According to the guidance, employers’ plans should address such points as encouraging employees with flu-like symptoms or illness to stay home, operating with reduced staffing and possibly having employees who are at higher risk of serious medical complications from infection work from home.
It is not known whether the 2009 H1N1 influenza virus will cause more illness or more severe illness in the coming months, but CDC recommends that everyone be prepared for influenza. Because seasonal and 2009 H1N1 influenza pose serious health threats, employers should work with employees to develop and implement plans that can reduce the spread of flu, and to encourage seasonal flu vaccination as well as H1N1 vaccination when that vaccine becomes available.
Department of Commerce (DOC) Secretary Gary Locke suggested businesses set the right tone in the workplace. That means implementing common sense measures to reduce the risk of spreading the flu and encouraging workers who are sick to stay home.
“The president has mobilized the federal government to get America prepared,” Locke said. “But government can’t do it alone. For this effort to be successful, we need the business community to do its part.”
Making the right decisions will not only improve public health, also has the potential to protect economic productivity: Employees who are sick and stay home will not spread the flu in the workplace.
“This new guidance will help our private sector partners continue to prepare for the upcoming flu season to keep our economy functioning and our critical infrastructure secure,” said Homeland Security (DHS) Secretary Janet Napolitano. “Ensuring business continuity is important to our cooperative efforts to keep Americans safe.”
The guidance notes the importance of using certain actions to help reduce the spread of flu, including regular and frequent hand washing and routine cleaning of commonly touched surfaces.
“One of the most important things that employers can do is to make sure their human resources and leave policies are flexible and follow public health guidance,” said Department of Health and Human Services (HHS) Secretary Kathleen Sebelius. “If employees are sick, they need to be encouraged to stay home. If people begin to experience flu-like symptoms at work, they should be sent home and possibly encouraged to seek medical treatment.”

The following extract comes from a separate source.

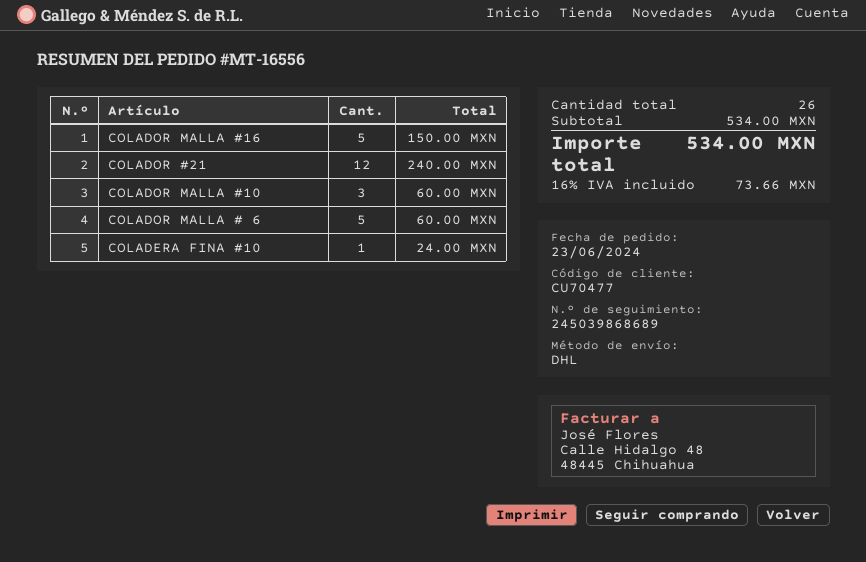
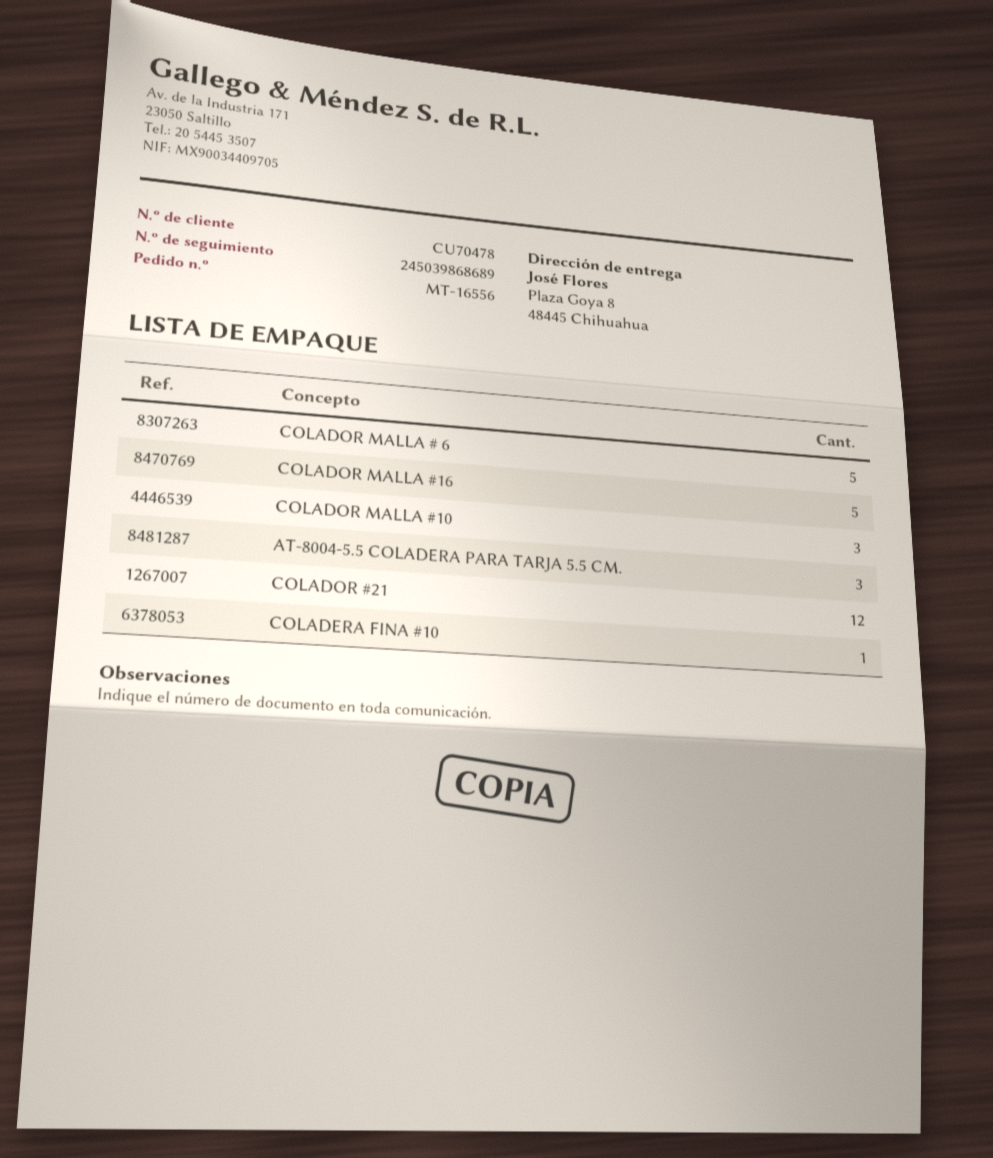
customer number: CU70477 -> CU70478
AT-8004-5.5 COLADERA PARA TARJA 5.5 CM.: none -> 3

According to the guidance, employers also should:
- Review sick leave policies and ensure employees understand them.
- Try to make sick leave policies flexible for workers who may have to stay home with ill family members or if a child’s school is closed.
- Consider offering vaccine against seasonal flu and encourage employees to be vaccinated against seasonal and H1N1 flu.
- Consider canceling non-essential face-to-face meetings and travel, and space employees farther apart.
- Allow employees who are at higher risk for flu complications to work from home or stay home if the flu is severe.
“Keeping our nation’s workers safe is a top priority,” said Deputy Secretary of Labor Seth Harris, who participated in announcing the guidance along with Sebelius, Napolitano and Locke. “Faced with a renewed H1N1 challenge during the coming flu season, we are developing tools that will help ensure America’s workers stay healthy and our businesses remain viable.”